Prometheus Operator and ServiceMonitor

In production Kubernetes environments, Prometheus is often installed using Prometheus Operator.

The Operator simplifies:

  • Prometheus setup
  • Alertmanager setup
  • Service discovery
  • ServiceMonitor configuration
  • Rule management

What is ServiceMonitor?

A ServiceMonitor tells Prometheus Operator which services should be scraped for metrics.

apiVersion: monitoring.coreos.com/v1
kind: ServiceMonitor

metadata:
  name: payment-monitor

spec:
  selector:
    matchLabels:
      app: payment

  endpoints:
  - port: metrics

Spring Boot Metrics Example

For Spring Boot applications, Actuator and Micrometer are commonly used.

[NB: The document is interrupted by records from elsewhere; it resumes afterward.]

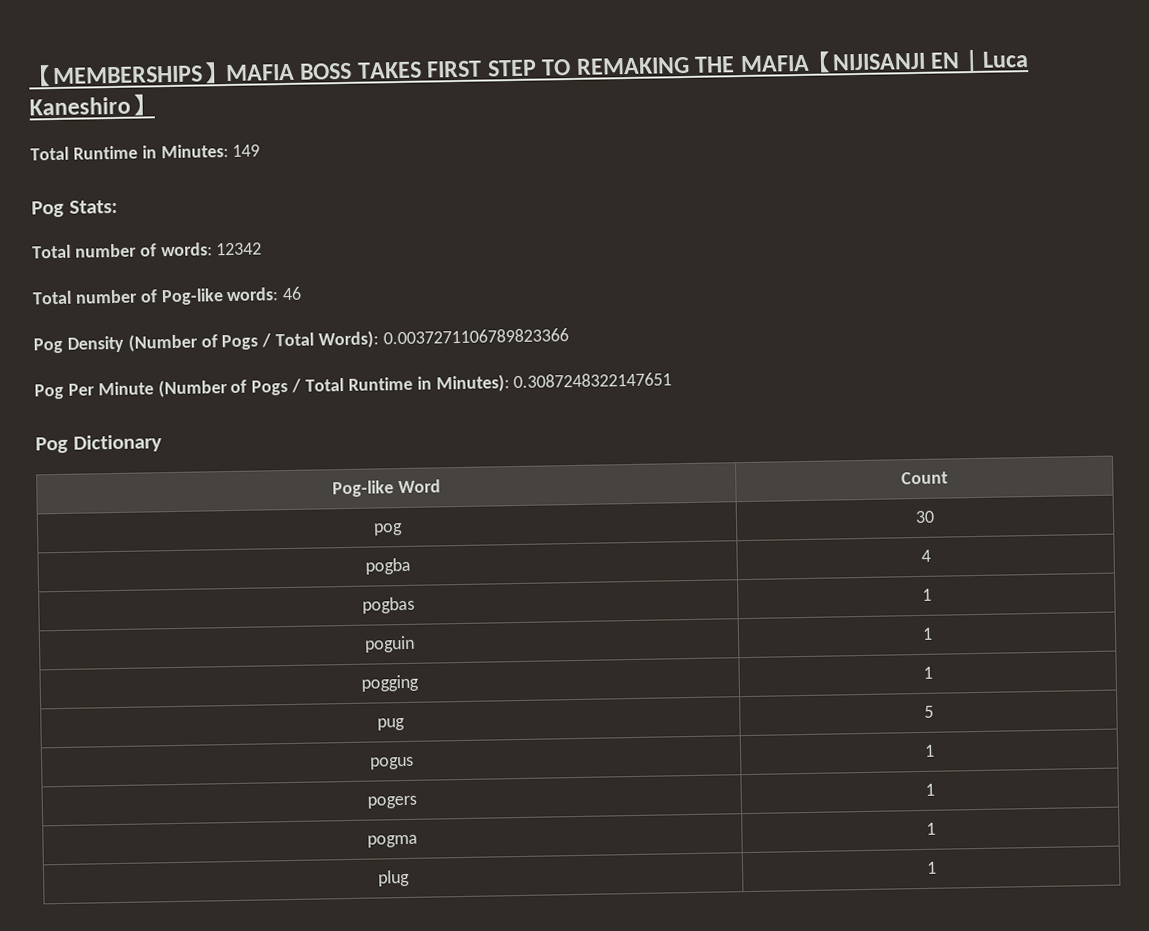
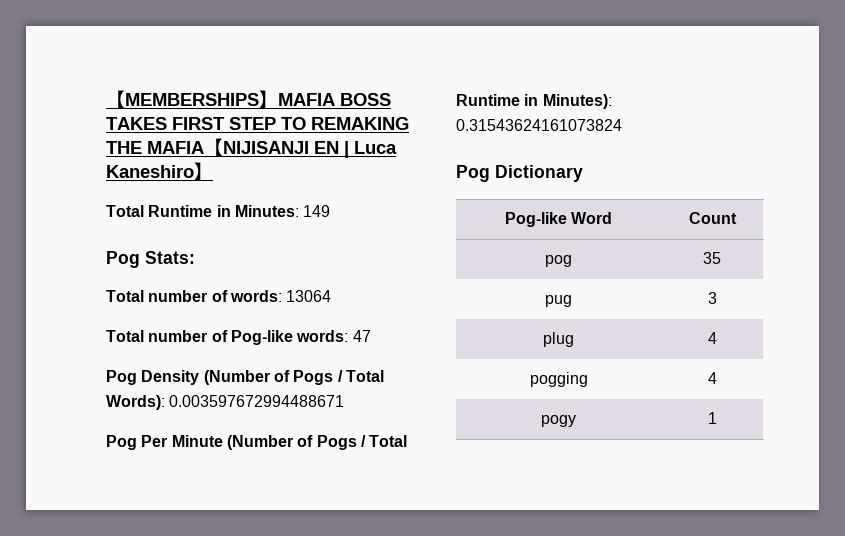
- Total number of words: 12342
+ Total number of words: 13064
- Total number of Pog-like words: 46
+ Total number of Pog-like words: 47
- Pog Density (Number of Pogs / Total Words): 0.0037271106789823366
+ Pog Density (Number of Pogs / Total Words): 0.003597672994488671
- Pog Per Minute (Number of Pogs / Total Runtime in Minutes): 0.3087248322147651
+ Pog Per Minute (Number of Pogs / Total Runtime in Minutes): 0.31543624161073824
- pog | 30
- pogba | 4
- pogbas | 1
- poguin | 1
- pogging | 1
- pug | 5
- pogus | 1
- pogers | 1
- pogma | 1
- plug | 1
+ pog | 35
+ pug | 3
+ plug | 4
+ pogging | 4
+ pogy | 1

Application exposes metrics at:

/actuator/prometheus

Prometheus scrapes this endpoint and stores application metrics.


Useful PromQL Examples

CPU Usage

rate(container_cpu_usage_seconds_total[5m])

Memory Usage

container_memory_usage_bytes

Pod Restart Count

kube_pod_container_status_restarts_total

HTTP Error Rate

rate(http_server_requests_seconds_count{status=~"5.."}[5m])

Real-Time Production Incident Example

Suppose an order service becomes slow.

Investigation Flow

User Reports Slow Checkout
        |
        v
Check Grafana Latency Panel
        |
        v
Prometheus Shows High Response Time
        |
        v
Check Loki Logs
        |
        v
Database Timeout Found
        |
        v
Scale Database / Fix Query

Common Mistakes

1. Monitoring Only CPU and Memory

CPU and memory are important, but not enough. Monitor latency, errors, traffic, and saturation.

2. No Alert Threshold Planning

Bad thresholds create alert fatigue or missed incidents.

3. Too Many Grafana Panels

Dashboards should be useful, not overloaded.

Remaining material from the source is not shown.